NOAA Teacher at Sea
Susy Ellison
Aboard NOAA Ship Rainier
September 9-26, 2013
Mission: Hydrographic Survey
Geographic Area: South Alaska Peninsula and Shumagin Islands
Date: September 13, 2013
Weather: current conditions from the bridge
You can also go to NOAA’s Shiptracker (http://shiptracker.noaa.gov/) to see where we are and what weather conditions we are experiencing
GPS Reading: 55o 15.037’ N 162o 38.025’ W
Temp: 10.44C
Wind Speed: 9.8 kts
Barometer: 1021.21 mb
Visibility: foggy on shore
Science and Technology Log
Since leaving Kodiak 5 days ago, I have been immersed in a hydrographic wonderland. Here’s what I’ve learned, summed up in two words (three, if you count the contraction); it’s complicated. Think about it. If I asked you to make a map of the surface of your desk you could, with a little bit of work and a meter stick, make a reasonably accurate representational diagram or map of that surface that would include the flat surface, as well as outlines of each item on the surface and their heights relative to that surface, as well as their location relative to each other on a horizontal plane. You might want to get fancy and add notes about the type of surface (is it wood, metal, or some sort of plastic), any small irregularities in that surface (are there some holes or deep scratches—how big and how deep?), and information about the types of objects on the desk top (are they soft and squishy, do they change location?). Now, visualize making this same map if your desktop was underwater and you were unable to actually see it. Not only that, the depth of the water over your desktop can change 2 times each day. If that isn’t complicated enough, visualize that the top of the water column over your desk is in constant motion. OK, not only all those variables, but pretend you are transformed into a very teeny person in a small, floating object on that uncertain water over the top of your desk trying to figure out how to ‘see’ that desktop that you can’t actually see with your own eyes?
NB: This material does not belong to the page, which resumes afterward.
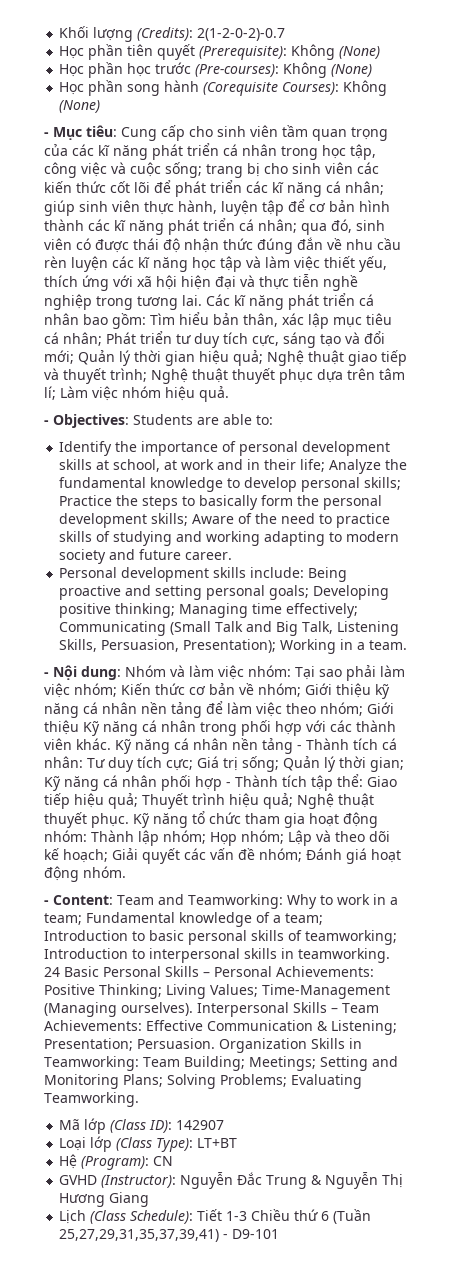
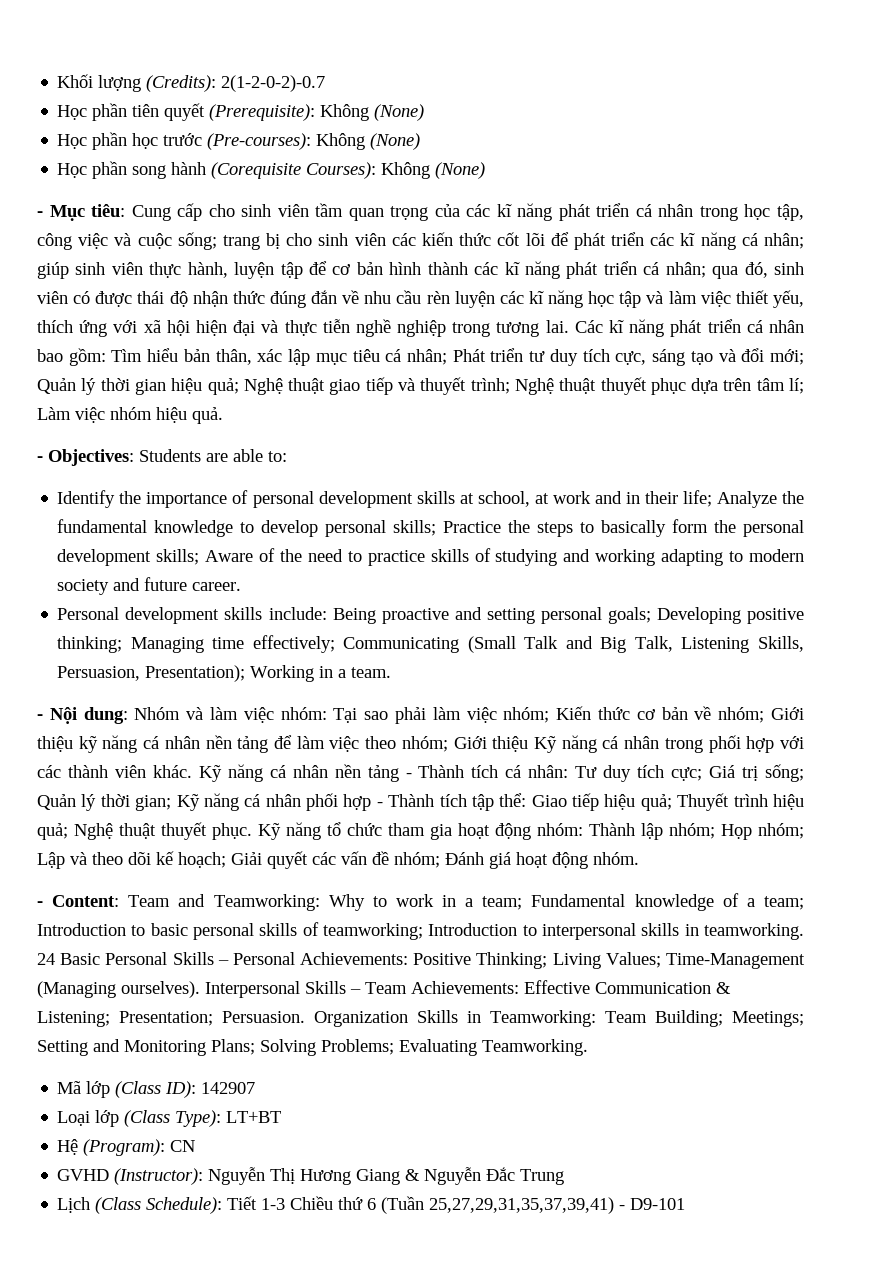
- GVHD (Instructor): Nguyễn Đắc Trung & Nguyễn Thị Hương Giang
+ GVHD (Instructor): Nguyễn Thị Hương Giang & Nguyễn Đắc Trung

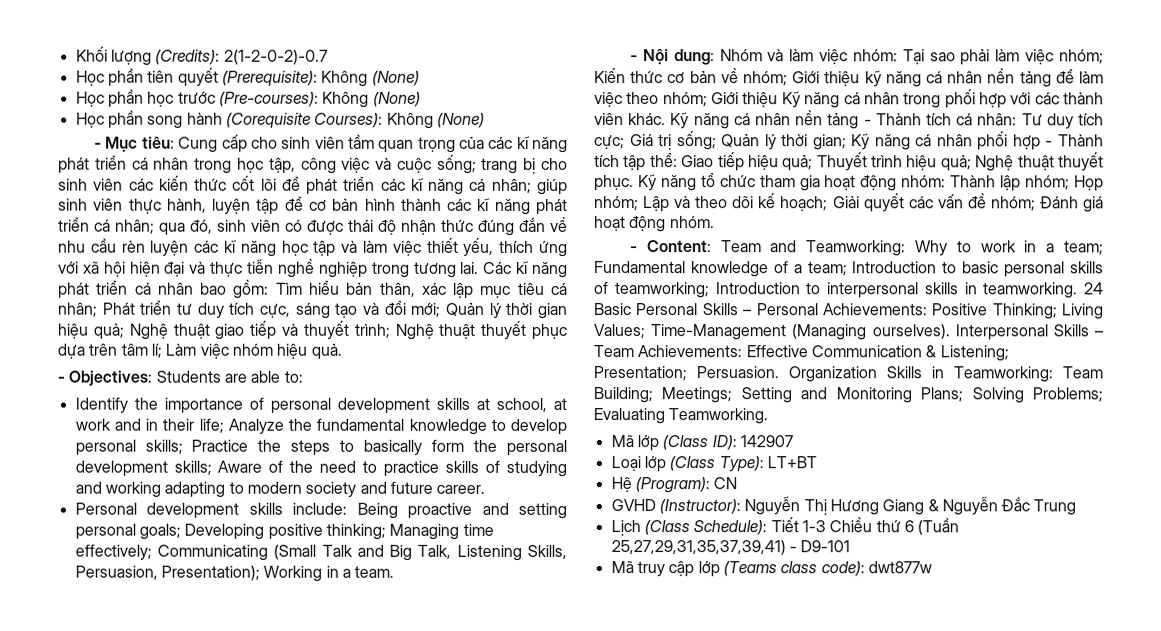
+ Mã truy cập lớp (Teams class code): dwt877w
Welcome to the world of the hydrographer; the challenge of mapping the seafloor without actually touching it. It is, indeed, a complex meld of science, technology, engineering, and math (STEM, in educational parlance), as well as a bit of magic (in my mind).

Challenge number one—how do you measure something you can’t see or touch with your own hands? Long ago, sailors solved that obstacle by using a lead line; literally, a line with a lead weight attached to the end. They would drop the weighted line over the side of their ship to measure the depth. These soundings would be repeated to get enough data to provide a view of the bottom. This information was added to their maps along with estimates of the horizontal aspects (shoreline features and distance from the shoreline) to create reasonably good charts that kept them off most of the underwater obstacles. A simple solution to a complex problem. No electricity required, no advanced degrees in computer science needed, no calculus-based physics necessary. Fast- forward to 2013 and the world of complex calculations made possible by a variety of computer-based algorithmic calculations (i.e. some darn fancy computing power that does the math for you). The NOAA Ship Rainier’s hydrographers use sound as their lead line, traveling in small boats known as launches that are equipped with multibeam sonar that send a series of sound ‘pings’ to the ocean floor and measures the time between sending and receiving the ping back after its trip to the bottom. Sounds simple enough, doesn’t it? If it were all that simple I wouldn’t be typing this in a room on the Rainier filled with 20 computer monitors, 10 hard drives, and all sorts of other humming and whirring electronic devices. Not only that, each launch is equipped with its own impressive array of computer hardware.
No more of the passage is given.